EXERCISE PROMPT:
Reproduce every entry below precisely; do not include the pictures.

[Code change snippets]
------------------------------

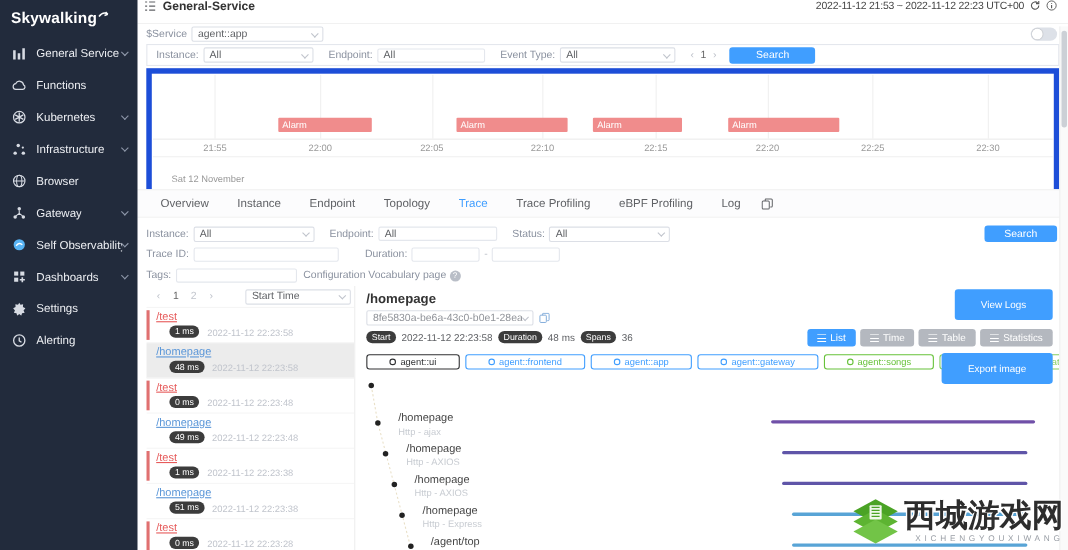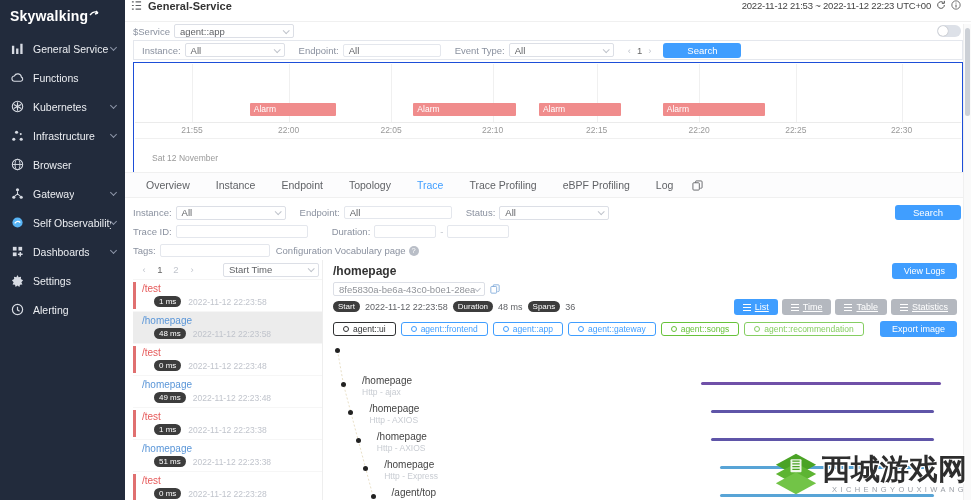"Alarm" .timeline { border: 1px solid #1d4ed8 -> 5px solid #1d4ed8 }
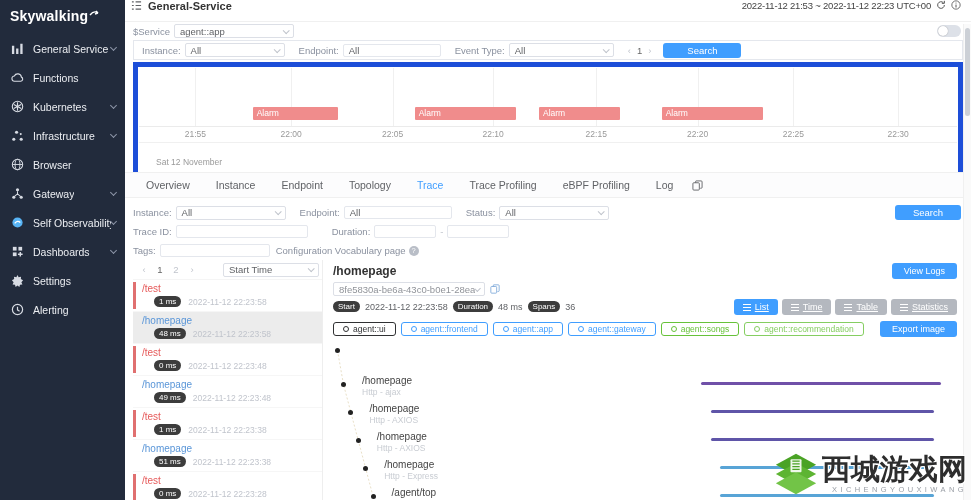"View Logs" .btn-small { height: 16px -> 28px; padding: 0 12px -> 0 24px }
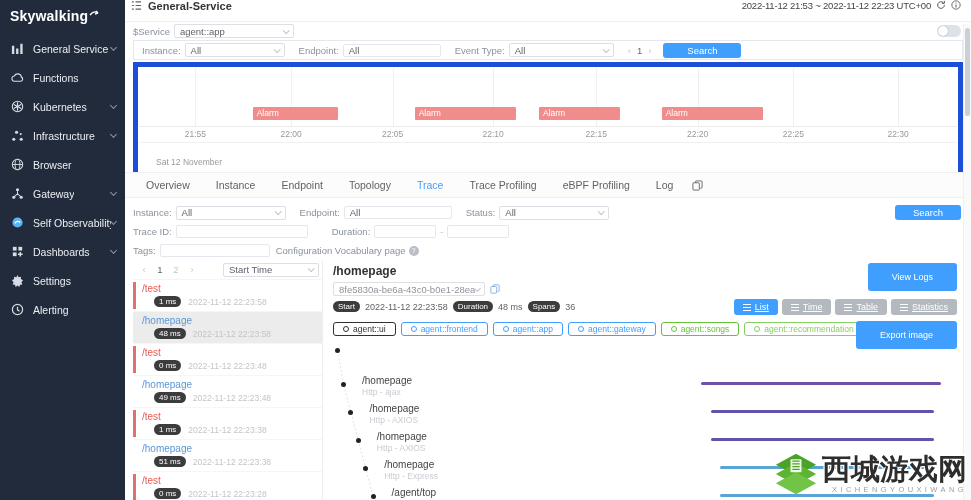"/test" .ti-name { text-decoration: none -> underline }
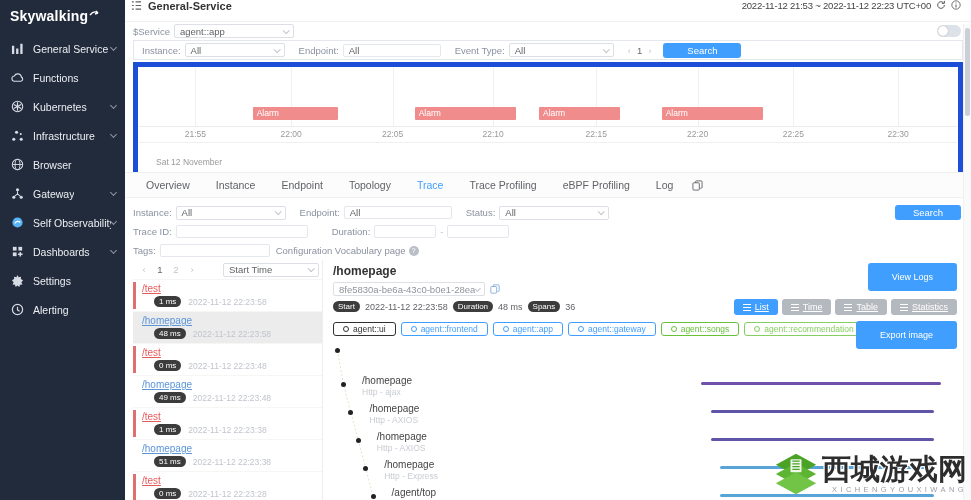"List" .vbtn { text-decoration: underline -> none }
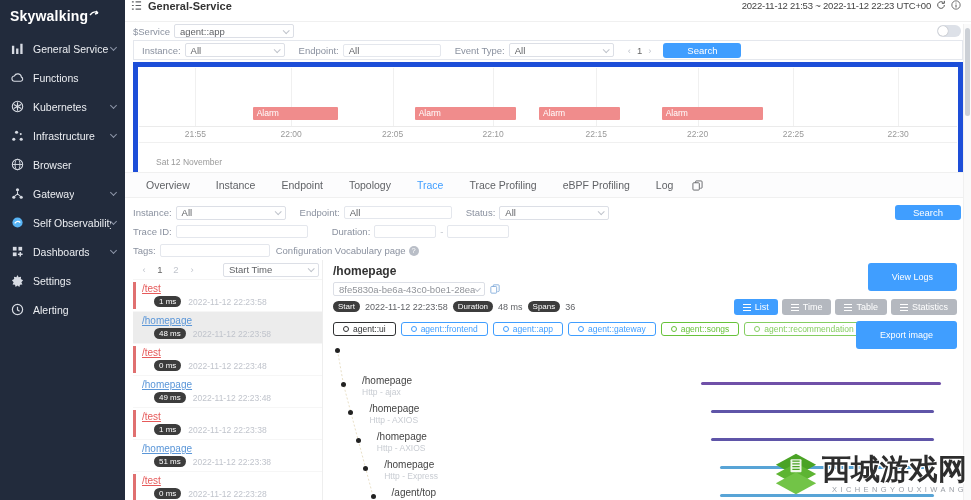"agent::ui" .chip { padding: 0 9px -> 0 20px }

------------------------------

RESPONSE:
"Alarm" .timeline { border: 1px solid #1d4ed8 -> 5px solid #1d4ed8 }
"View Logs" .btn-small { height: 16px -> 28px; padding: 0 12px -> 0 24px }
"/test" .ti-name { text-decoration: none -> underline }
"List" .vbtn { text-decoration: underline -> none }
"agent::ui" .chip { padding: 0 9px -> 0 20px }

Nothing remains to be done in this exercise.